Thanx for the insights.


----------



## Steve40th (Aug 17, 2016)

I need to get into Ham radio. 
ALso, are CB radios still viable option?


----------



## paraquack (Mar 1, 2013)

I kn ow there are some people out there with CB radios, but they only seem to favored by truckers. 
One prepper friend of mine has a CB and turns it on for most of the day on channel 19, and only 
hears someone maybe 3-4 times a week, and they are always truckers.

Look for a ham radio club in your area. Hams are always ready to help.


----------



## SGT E (Feb 25, 2015)

We got thieves using CB at night to keep tabs on police...Might be good to have a cheap one just to listen...But if you have a ham radio it usually covers those frequencies too.


----------



## Malcom Renolds (Jul 14, 2017)

If you wanna "play" with some Amateur stuff, a really cheap option is SDR.

For about 30$ you can get the "power" of a Police Scanner, Short Wave Radio, and a high end HAM transceiver. You will not have the power to transmit "across the world", but it is enough to get your feet wet.
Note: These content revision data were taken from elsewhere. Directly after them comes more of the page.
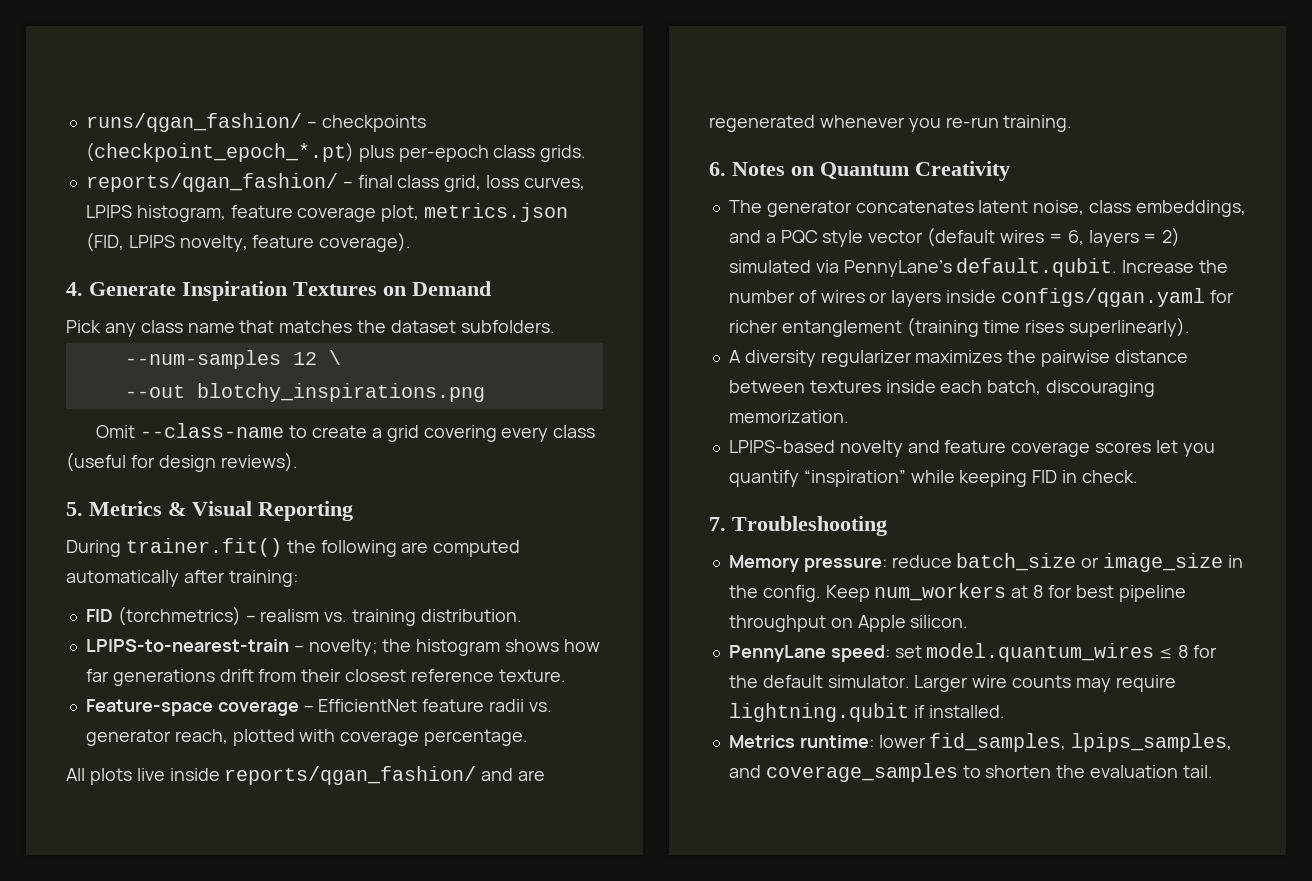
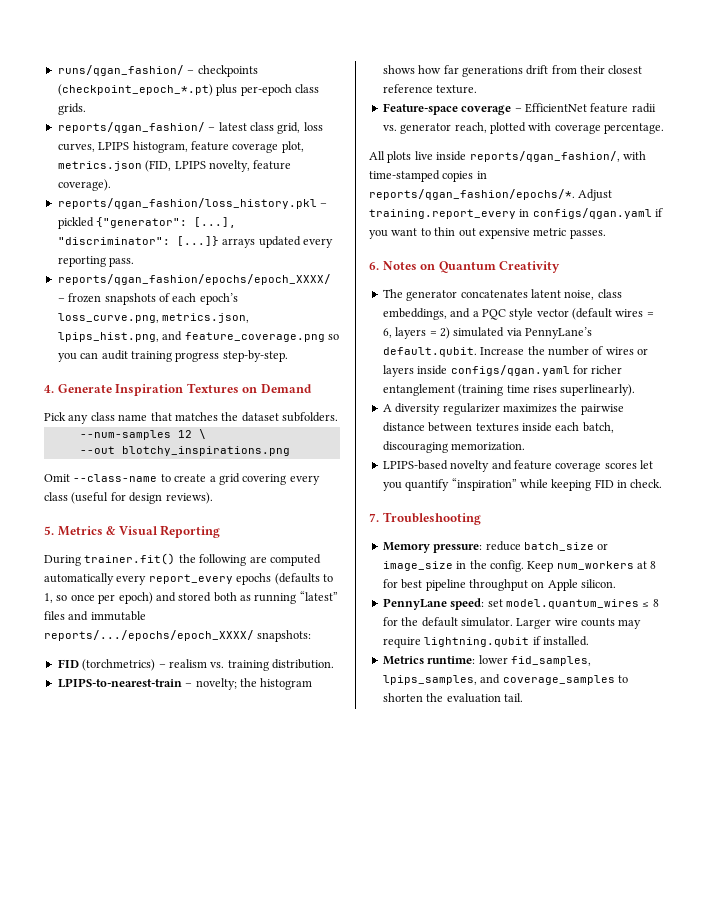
- reports/qgan_fashion/ – final class grid, loss curves, LPIPS histogram, feature coverage plot, metrics.json (FID, LPIPS novelty, feature coverage).
+ reports/qgan_fashion/ – latest class grid, loss curves, LPIPS histogram, feature coverage plot, metrics.json (FID, LPIPS novelty, feature coverage).
+ reports/qgan_fashion/loss_history.pkl – pickled {"generator": [...], "discriminator": [...]} arrays updated every reporting pass.
+ reports/qgan_fashion/epochs/epoch_XXXX/ – frozen snapshots of each epoch’s loss_curve.png, metrics.json, lpips_hist.png, and feature_coverage.png so you can audit training progress step-by-step.
- During trainer.fit() the following are computed automatically after training:
+ During trainer.fit() the following are computed automatically every report_every epochs (defaults to 1, so once per epoch) and stored both as running “latest” files and immutable reports/.../epochs/epoch_XXXX/ snapshots:
- All plots live inside reports/qgan_fashion/ and are regenerated whenever you re-run training.
+ All plots live inside reports/qgan_fashion/, with time-stamped copies in reports/qgan_fashion/epochs/*. Adjust training.report_every in configs/qgan.yaml if you want to thin out expensive metric passes.

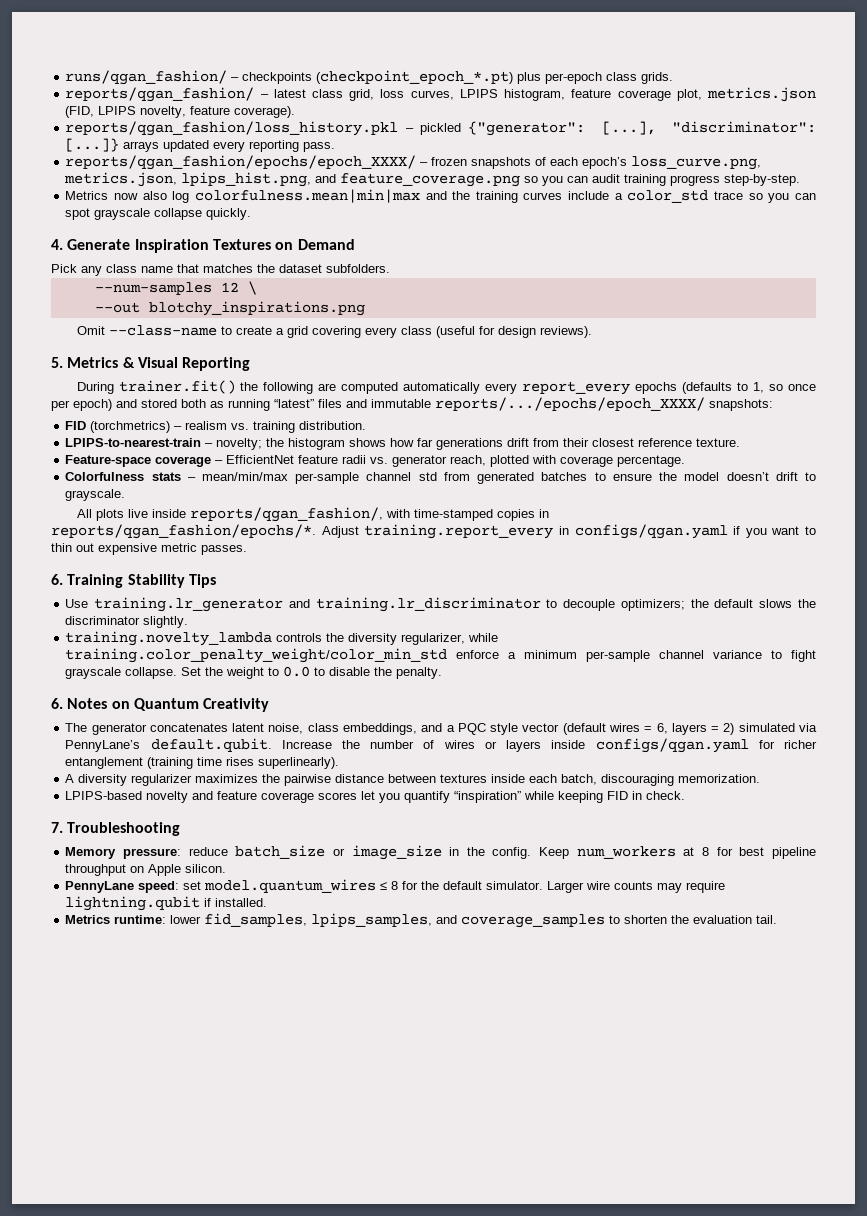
+ Metrics now also log colorfulness.mean|min|max and the training curves include a color_std trace so you can spot grayscale collapse quickly.
+ Colorfulness stats – mean/min/max per-sample channel std from generated batches to ensure the model doesn’t drift to grayscale.
+ 6. Training Stability Tips
+ Use training.lr_generator and training.lr_discriminator to decouple optimizers; the default slows the discriminator slightly.
+ training.novelty_lambda controls the diversity regularizer, while training.color_penalty_weight/color_min_std enforce a minimum per-sample channel variance to fight grayscale collapse. Set the weight to 0.0 to disable the penalty.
https://www.amazon.com/RTL-SDR-Blog...e=UTF8&qid=1530545694&sr=1-3&keywords=RTL-SDR
https://en.wikipedia.org/wiki/Software-defined_radio

Remember it is ILLEGAL to TRANSMIT on Amateur Frequencies with out the ticket, but Free to listen.


----------



## SGT E (Feb 25, 2015)

SDR requires a computer however! I have a couple of SDR UNO receivers and they do work great! You can even get them to work on an old android phone without the phone subscription.


----------



## Kauboy (May 12, 2014)

As has been said, ham radio is really the way to go. The versatility is astounding.
Can't get a clear voice comm going? Use CW.
Can't get on a local repeater? Wait til the right time of day, and bank off a passing satellite. (Yes, even handheld ham radios can do this with the right antennae)
Power grid go down, and cell towers are offline? Many repeaters are set up with solar and battery backups, so they can work without a hitch during a blackout.
Ham can be a great way to keep up to date on the state of an emergency too, since amateur operators are often called on to relay important information during emergency situations when other modes of communication are down. You can listen in and get real-time updates from local authorities, government entities, and sometimes even military coordination, depending on what they have the hams relaying.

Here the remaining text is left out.